Segment Start: DATA LISTING

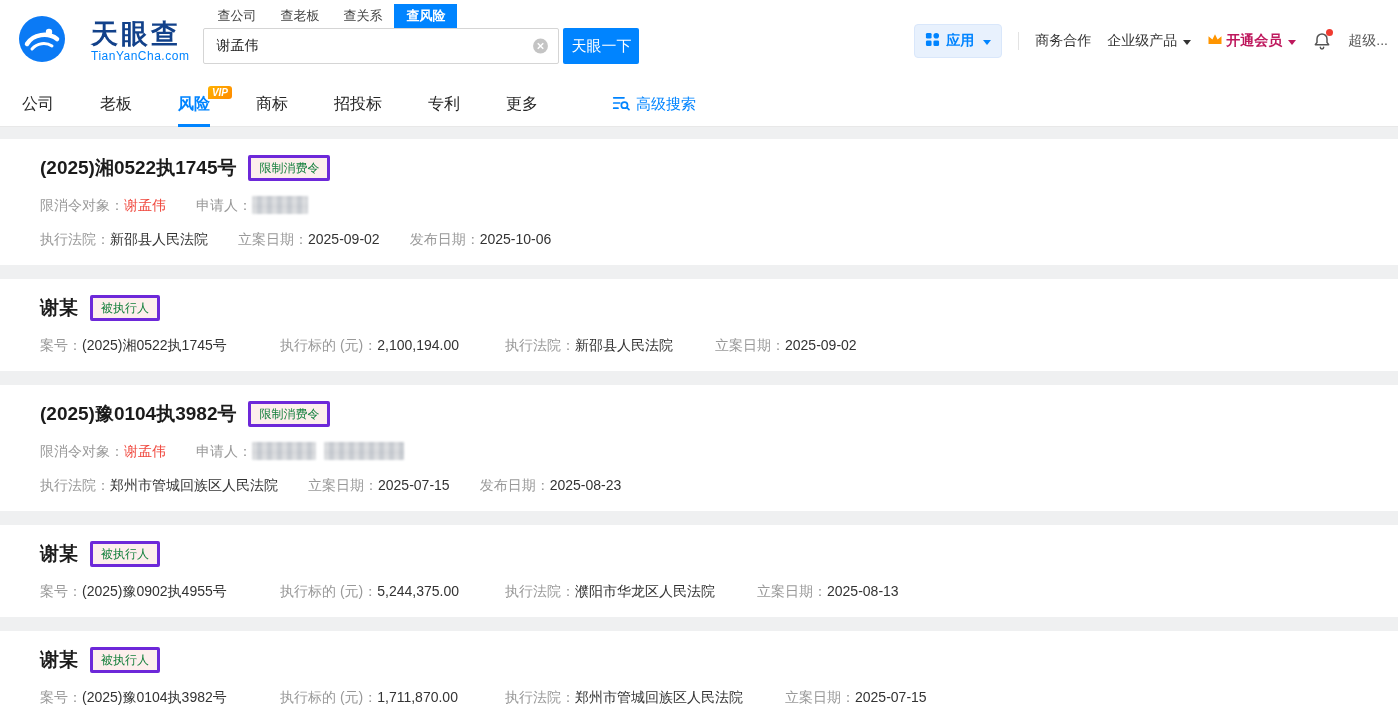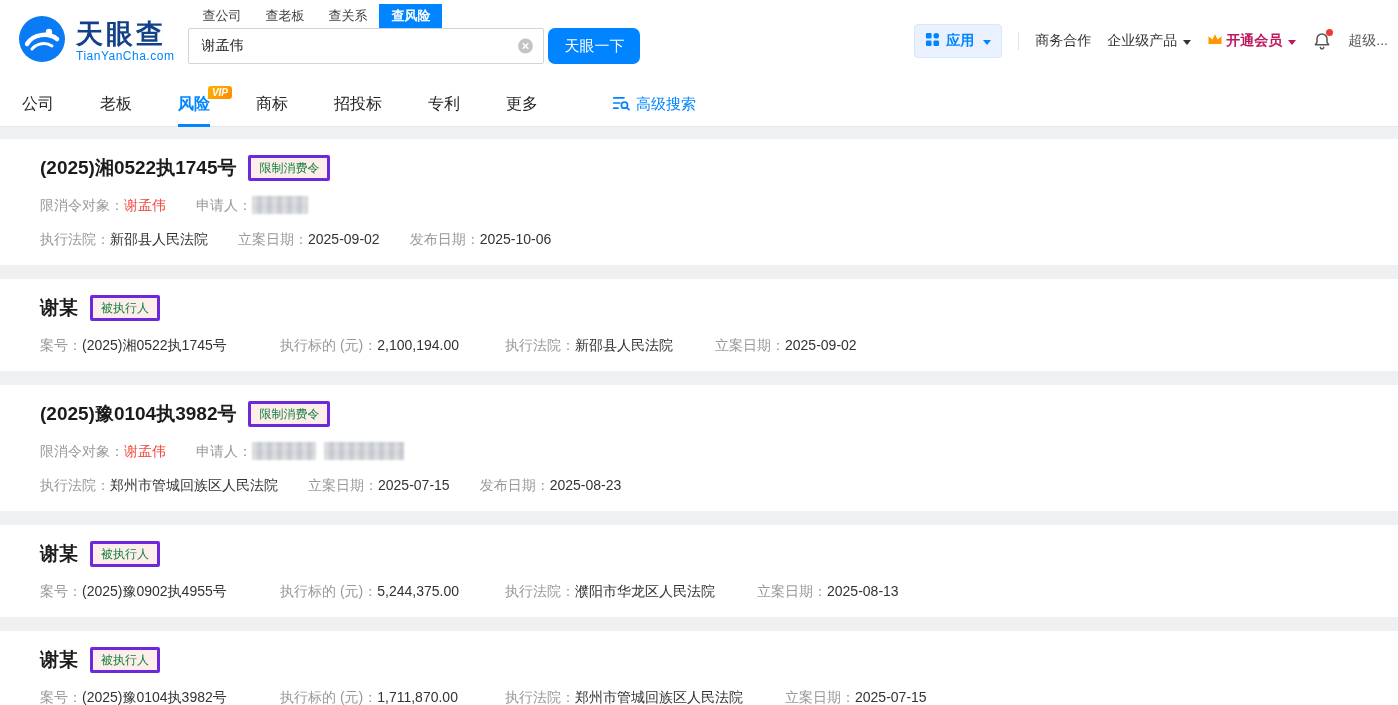--- a/index.html
+++ b/index.html
@@ -8,7 +8,7 @@
 
   
   .header { background: #fff; height: 82px; display: flex; align-items: center; padding-left: 18px; }
-  .logo { display: flex; align-items: center; gap: 10px; cursor: pointer; }
+  .logo { display: flex; align-items: center; gap: 25px; cursor: pointer; }
   .logo-text { display: flex; flex-direction: column; justify-content: center; }
   .logo-brand { font-size: 27px; font-weight: 700; color: #12418a; letter-spacing: 3px; line-height: 30px; }
   .logo-domain { font-size: 12px; color: #0084ff; letter-spacing: 0.5px; }

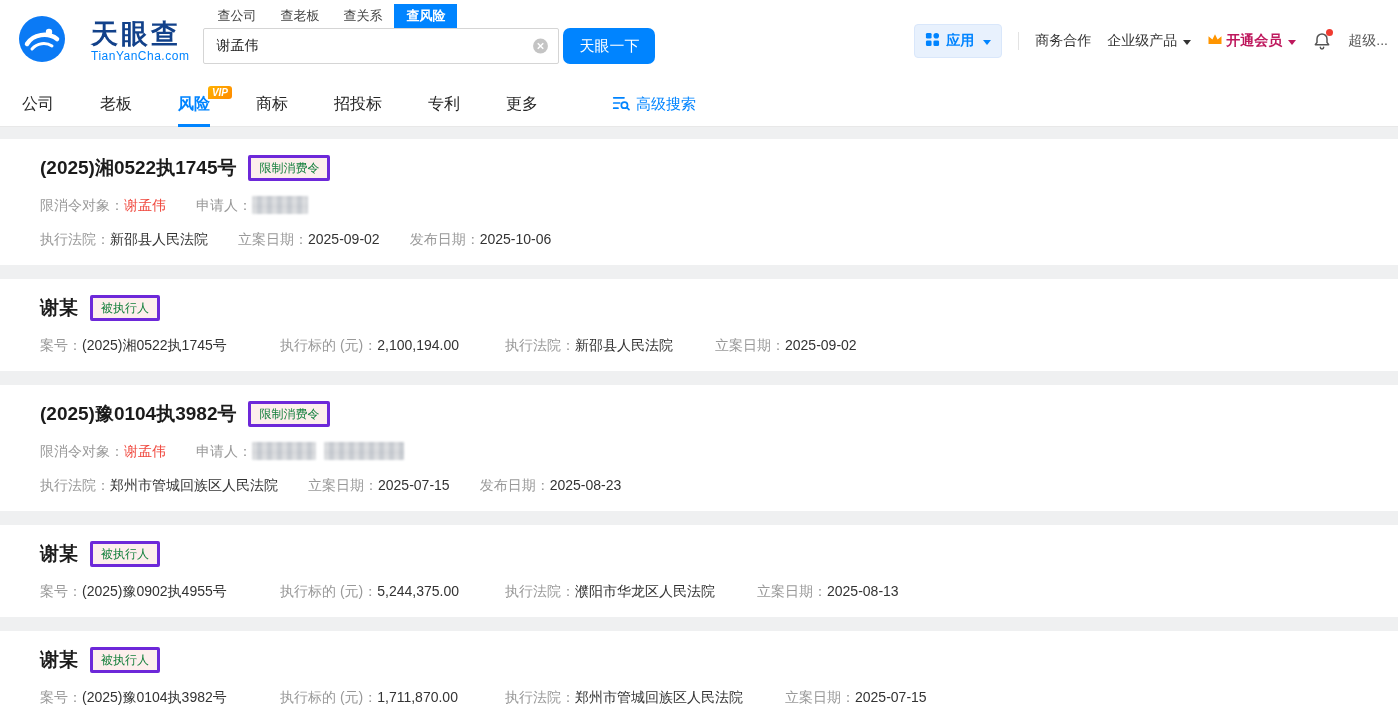--- a/index.html
+++ b/index.html
@@ -25,7 +25,7 @@
   .input-wrap { position: relative; }
   .search-input { width: 356px; height: 36px; border: 1px solid #d5d5d5; border-radius: 2px; padding: 0 36px 0 12px; font-size: 14px; color: #222; outline: none; font-family: inherit; }
   .clear-btn { position: absolute; right: 10px; top: 50%; transform: translateY(-50%); cursor: pointer; display: flex; }
-  .search-btn { width: 92px; height: 36px; background: #0084ff; color: #fff; border: none; border-radius: 7px; font-size: 15px; margin-left: 4px; cursor: pointer; font-family: inherit; }
+  .search-btn { width: 76px; height: 36px; background: #0084ff; color: #fff; border: none; border-radius: 2px; font-size: 15px; margin-left: 4px; cursor: pointer; font-family: inherit; }
 
   .header-right { margin-left: auto; display: flex; align-items: center; gap: 16px; padding-right: 10px; font-size: 14px; color: #333; white-space: nowrap; }
   .apps-btn { display: flex; align-items: center; gap: 6px; background: #e8f1fd; border: 1px solid #d9e7fb; color: #0084ff; padding: 7px 10px; border-radius: 4px; cursor: pointer; font-weight: 600; }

Segment End: DATA LISTING

Find the lines in the data that include "right", then copy each of them.

   .clear-btn { position: absolute; right: 10px; top: 50%; transform: translateY(-50%); cursor: pointer; display: flex; }
   .header-right { margin-left: auto; display: flex; align-items: center; gap: 16px; padding-right: 10px; font-size: 14px; color: #333; white-space: nowrap; }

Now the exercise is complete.